A blog formerly known as Bookishness / By Charles Matthews

"Dazzled by so many and such marvelous inventions, the people of Macondo ... became indignant over the living images that the prosperous merchant Bruno Crespi projected in the theater with the lion-head ticket windows, for a character who had died and was buried in one film and for whose misfortune tears had been shed would reappear alive and transformed into an Arab in the next one. The audience, who had paid two cents apiece to share the difficulties of the actors, would not tolerate that outlandish fraud and they broke up the seats. The mayor, at the urging of Bruno Crespi, explained in a proclamation that the cinema was a machine of illusions that did not merit the emotional outbursts of the audience. With that discouraging explanation many ... decided not to return to the movies, considering that they already had too many troubles of their own to weep over the acted-out misfortunes of imaginary beings."
--Gabriel García Márquez, One Hundred Years of Solitude

Search This Blog

Showing posts with label Madjid Niroumand. Show all posts
Showing posts with label Madjid Niroumand.
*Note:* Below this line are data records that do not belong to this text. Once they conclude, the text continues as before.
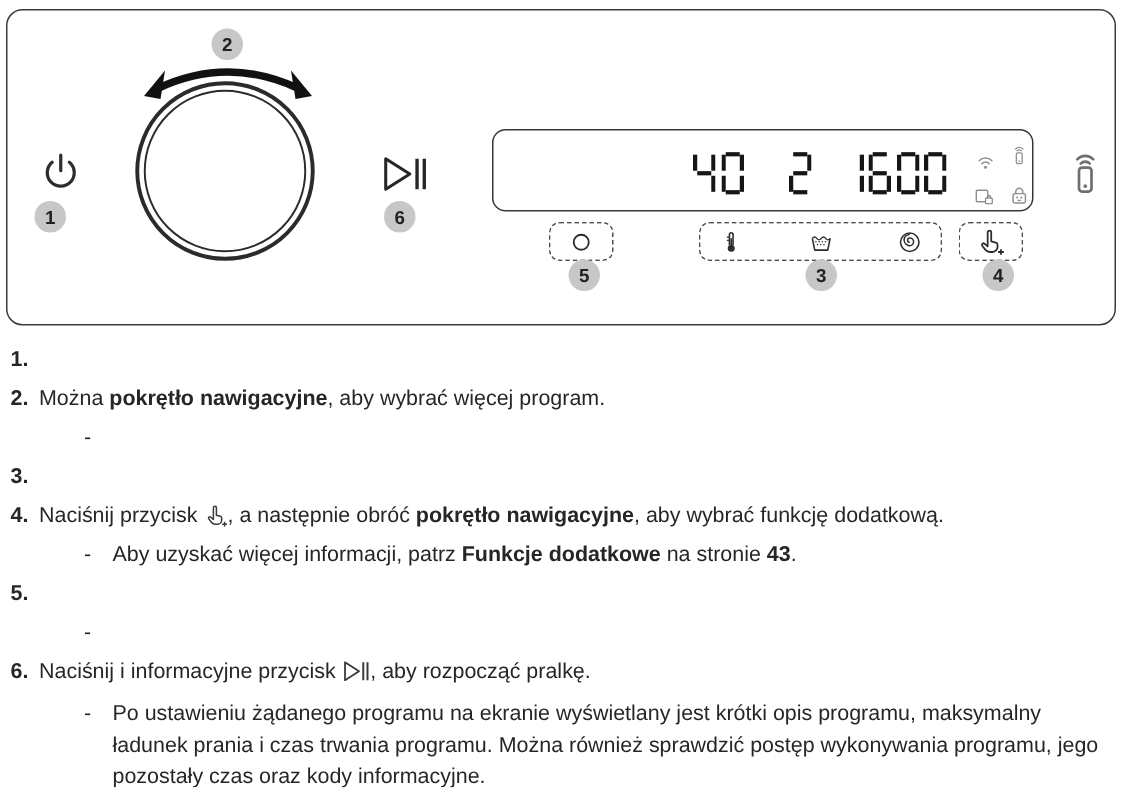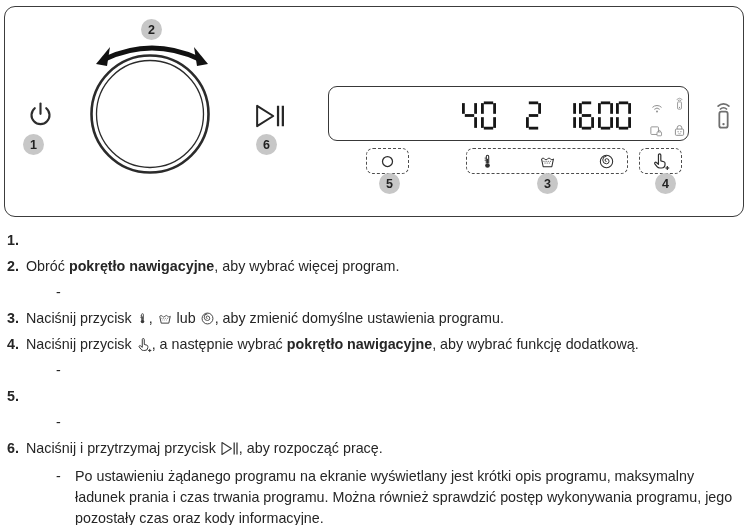--- a/index.html
+++ b/index.html
@@ -269,55 +269,49 @@
     <div class="badge b4">4</div>
 
   </div>
 
   <div class="instructions" id="instructions">
       <div class="row">
         <span class="inum">1.</span>
       </div>
       <div class="row">
         <span class="inum">2.</span>
-        <span class="itext"><span>Obróć </span><span class="bold">pokrętło nawigacyjne</span><span>, aby wybrać więcej program.</span></span>
+        <span class="itext"><span>Można </span><span class="bold">pokrętło nawigacyjne</span><span>, aby wybrać więcej program.</span></span>
       </div>
       <div class="row sub">
         <span class="dash">-</span>
       </div>
       <div class="row">
         <span class="inum">3.</span>
-        <span class="itext"><span>Naciśnij przycisk </span><svg class="ii temperature-icon" viewBox="0 0 24 24">
-            <use href="#sym-thermometer" xlink:href="#sym-thermometer"></use>
-          </svg><span>, </span><svg class="ii rinse-icon" viewBox="0 0 24 24">
-            <use href="#sym-tub" xlink:href="#sym-tub"></use>
-          </svg><span> lub </span><svg class="ii spin-icon" viewBox="0 0 24 24">
-            <use href="#sym-spin" xlink:href="#sym-spin"></use>
-          </svg><span>, aby zmienić domyślne ustawienia programu.</span></span>
       </div>
       <div class="row">
         <span class="inum">4.</span>
         <span class="itext"><span>Naciśnij przycisk </span><svg class="ii touch-function-icon" viewBox="0 0 24 24">
             <use href="#sym-touch" xlink:href="#sym-touch"></use>
-          </svg><span>, a następnie wybrać </span><span class="bold">pokrętło nawigacyjne</span><span>, aby wybrać funkcję dodatkową.</span></span>
+          </svg><span>, a następnie obróć </span><span class="bold">pokrętło nawigacyjne</span><span>, aby wybrać funkcję dodatkową.</span></span>
       </div>
       <div class="row sub">
         <span class="dash">-</span>
+        <span class="stext"><span>Aby uzyskać więcej informacji, patrz </span><span class="bold">Funkcje dodatkowe</span><span> na stronie </span><span class="bold">43</span><span>.</span></span>
       </div>
       <div class="row">
         <span class="inum">5.</span>
       </div>
       <div class="row sub">
         <span class="dash">-</span>
       </div>
       <div class="row">
         <span class="inum">6.</span>
-        <span class="itext"><span>Naciśnij i przytrzymaj przycisk </span><svg class="ii play-pause-icon" viewBox="0 0 28 24">
+        <span class="itext"><span>Naciśnij i informacyjne przycisk </span><svg class="ii play-pause-icon" viewBox="0 0 28 24">
             <use href="#sym-playpause" xlink:href="#sym-playpause"></use>
-          </svg><span>, aby rozpocząć pracę.</span></span>
+          </svg><span>, aby rozpocząć pralkę.</span></span>
       </div>
       <div class="row sub para">
         <span class="dash">-</span>
         <span class="stext"><span>Po ustawieniu żądanego programu na ekranie wyświetlany jest krótki opis programu, maksymalny ładunek prania i czas trwania programu. Można również sprawdzić postęp wykonywania programu, jego pozostały czas oraz kody informacyjne.</span></span>
       </div>
     </div>
 
 </div>
 
 </body></html>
Show all posts

Sunday, May 25, 2025

The Runner (Amir Naderi, 1984)

Madjid Niroumand in The Runner

Cast: Madjid Niroumand, Behrouz Maghsoudlou, Mohsen Shah Mohammadi, Abbas Nazeri, Reza Ramezani, Musa Torkizadeh. Screenplay: Behrouz Gharibpour, Amir Naderi. Cinematography: Firooz Malekzadeh. Production design: Mohammad Hassanzadeh, Amir Naderi. Film editing: Bahram Beyzale. 

Amir Naderi's enthralling The Runner is about escape. Or, more particularly, about escape from one's own limits. When the protagonist, Amiro (Madjid Niroumand), keeps running after losing a footrace to another boy, he's asked why he didn't stop. "I wanted to see how far I could run," he replies. Amiro is a street kid with no parents, living in an abandoned boat on the shore in a coastal Iranian town. He survives with odd jobs: scavenging in a rubbish dump, collecting bottles that float ashore, peddling ice water, shining shoes. But he dreams of escape, of sailing on the ships that he sees in the harbor, flying on the planes that take off from a nearby airfield. Scorned for his illiteracy by a newsstand owner whose magazines he collects for images of airplanes and another world, he enrolls in a night class to learn to read. And he runs and runs, not only in races with other boys, but also to assert himself, chasing down a bicyclist who cheats him of a rial owed for a glass of ice water, pursuing a man who grabs a block of ice Amiro needs for the water he sells. He wins both times, even though the sum of money is petty and the ice has melted by the time he catches the thief. There is no story, only a fable of determination, and although the film ends in a fiery scene of triumph, Amiro's circumstances have not altered. Beautifully filmed, with a charismatic performance by Niroumand, The Runner is a neglected classic of childhood.